Las fuerzas de seguridad de Brasil podrán consultar durante controles y operativos de tránsito si el teléfono celular que lleva una persona figura como robado, hurtado o extraviado. La medida fue implementada por el Ministerio de Justicia y Seguridad Pública y utiliza el IMEI, el código de 15 dígitos que identifica de manera individual a cada teléfono, para realizar una consulta en el Banco Nacional de Celulares con Restricción.
La nueva herramienta no significa que todos los conductores que sean detenidos en una blitz tendrán obligatoriamente que entregar información sobre su teléfono. Según explicó el ministro de Justicia y Seguridad Pública, la consulta dependerá de las circunstancias de cada abordaje y quedará a criterio de la autoridad policial.
El procedimiento está pensado para que el agente no tenga que revisar físicamente el aparato. El ciudadano puede mostrar el IMEI ingresando *#06# en la pantalla de llamadas del teléfono. El código aparecerá automáticamente y podrá ser consultado por los agentes en la base nacional.
Uno de los puntos destacados por el Ministerio de Justicia es la protección de la privacidad. La policía no podrá acceder a fotografías, videos, conversaciones, aplicaciones, archivos ni demás contenidos personales del teléfono mediante este procedimiento. La consulta se limita al número IMEI y a su eventual registro como aparato con restricción.
Si el sistema indica que el celular fue denunciado como robado o hurtado, el aparato podrá ser aprehendido para investigación y el portador trasladado a una delegación policial. La situación puede derivar en una investigación por receptación, aunque las circunstancias concretas deberán ser determinadas por las autoridades.
Esto significa que llevar un teléfono denunciado como robado no necesariamente permite concluir automáticamente que quien lo tiene participó del delito original. La investigación deberá establecer cómo llegó el aparato a manos del portador y si conocía o no su procedencia ilícita.
En caso de haber comprado el teléfono de buena fe, la persona podrá presentar elementos que permitan demostrar el origen legítimo del equipo. Entre ellos pueden encontrarse la factura o nota fiscal, información del vendedor, datos de la tienda y registros de la negociación.
La base utilizada por las fuerzas de seguridad es el Banco Nacional de Celulares con Restricción, creado por el Gobierno brasileño en junio de este año para reunir información sobre teléfonos robados, hurtados o extraviados en diferentes regiones del país.
El sistema busca enfrentar uno de los problemas asociados al robo de teléfonos: la posibilidad de que los aparatos sustraídos sean revendidos posteriormente en el mercado informal. Al disponer de una base nacional, la policía puede comprobar durante una intervención si un equipo que circula por las calles aparece vinculado a una denuncia.
La medida también puede afectar al mercado de teléfonos usados. Quienes compren un celular de segunda mano deberán prestar especial atención a su procedencia, conservar los comprobantes de compra y verificar que el IMEI del equipo no tenga restricciones.
El secretario Nacional de Seguridad Pública, Chico Lucas, afirmó que la solicitud del IMEI constituye una consulta de carácter cadastral y sostuvo que el agente no necesita acceder al contenido del aparato. El Ministerio prepara además un manual de buenas prácticas para orientar a los policías sobre la utilización de la herramienta.

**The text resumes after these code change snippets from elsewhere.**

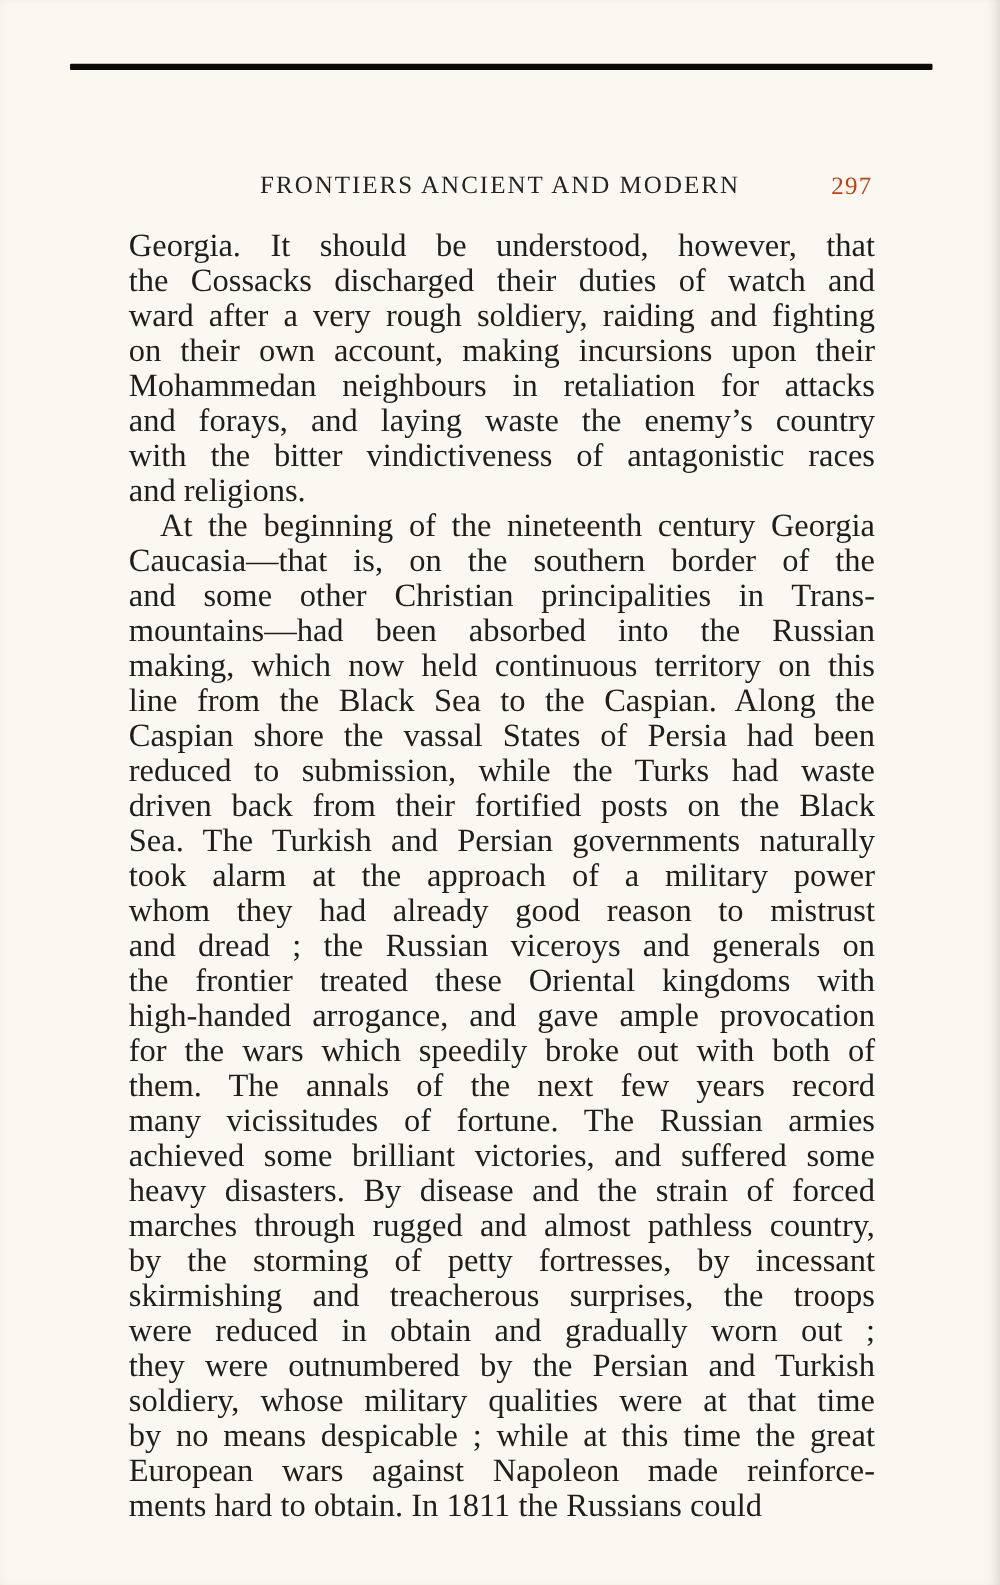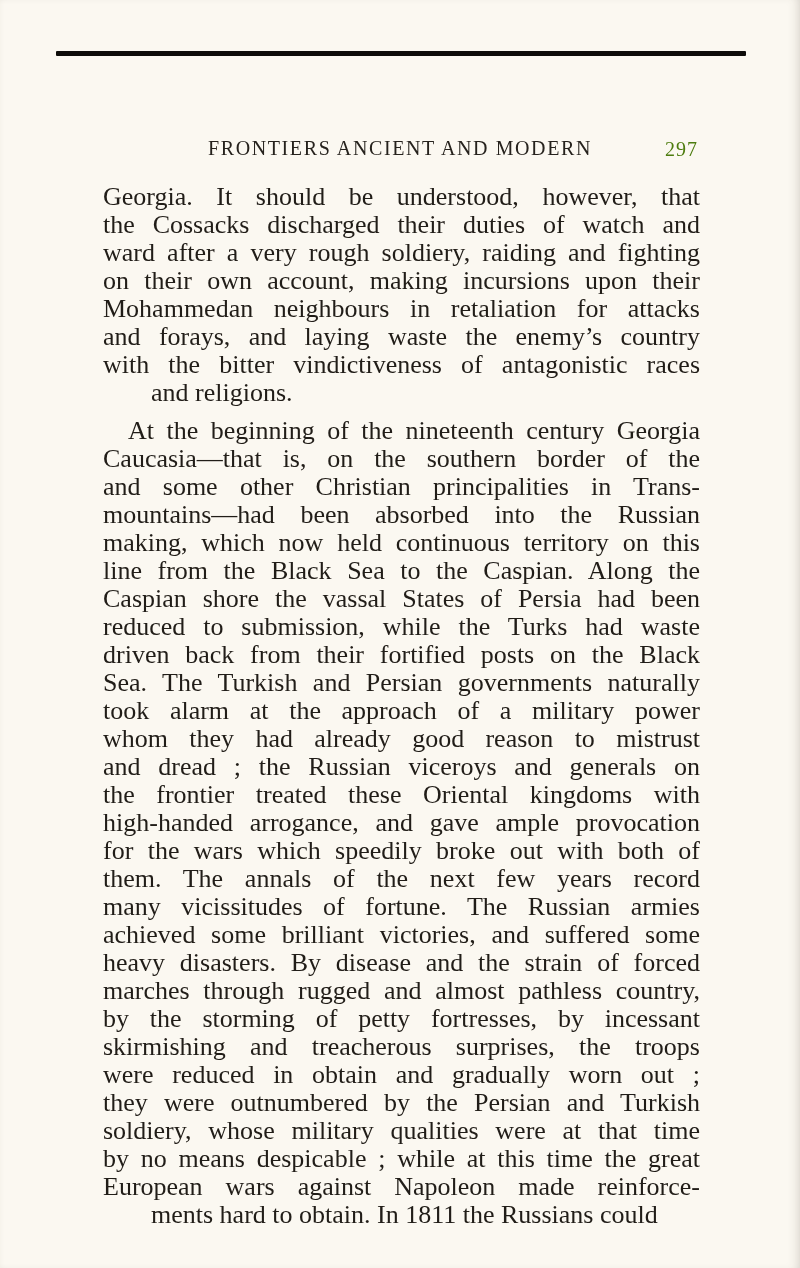--- a/index.html
+++ b/index.html
@@ -39,45 +39,43 @@
     letter-spacing: 1.6px;
     color: #26221d;
     white-space: nowrap;
   }
   .page-num {
     position: absolute;
     right: 2px;
     top: 1px;
     font-size: 20px;
     letter-spacing: 1px;
-    color: #4d7c0f;
+    color: #c2410c;
   }
   .text-block {
     position: absolute;
     left: 103px;
     top: 183px;
     width: 597px;
     font-size: 26px;
     line-height: 28px;
   }
   .para { margin: 0; padding: 0; }
   .line {
     text-align: justify;
     text-align-last: justify;
     white-space: nowrap;
     height: 28px;
     overflow: visible;
   }
   .line-last {
     text-align-last: left;
-    margin-left: 48px;
   }
   .line-first-indent {
     padding-left: 25px;
-    margin-top: 10px;
   }
 </style>
 </head>
 <body>
 
 <div class="scan-page">
 
   <div class="top-rule"></div>
 
   <div class="running-head">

La iniciativa llega en un momento en que el Gobierno brasileño busca ampliar el uso de herramientas tecnológicas para combatir el robo y la comercialización ilegal de celulares. La estrategia combina bases de datos, sistemas de bloqueo y mecanismos para facilitar la identificación de los dispositivos recuperados.
Para los ciudadanos, el principal cambio será que un teléfono puede convertirse en objeto de verificación durante determinadas operaciones policiales, aunque no exista una obligación de revisar sistemáticamente todos los celulares durante cada control.
La herramienta también refuerza la importancia de conocer el IMEI del propio dispositivo. Ese número puede utilizarse para identificar el equipo y resulta especialmente importante en caso de pérdida o robo.
La nueva fiscalización apunta principalmente a dificultar la circulación de teléfonos de origen ilícito y facilitar su recuperación, sin que los agentes tengan acceso a la información privada almacenada en ellos. El desafío será garantizar que las consultas se realicen dentro de los límites establecidos y que una persona que adquirió un equipo legítimamente pueda demostrar fácilmente su procedencia.
En definitiva, el Gobierno brasileño incorpora una nueva herramienta de control que vincula los operativos policiales con una base nacional de celulares restringidos. El IMEI pasa así a tener un papel más importante en las verificaciones de seguridad, mientras que conservar la factura y otros comprobantes de compra adquiere especial relevancia para quienes adquieren teléfonos usados.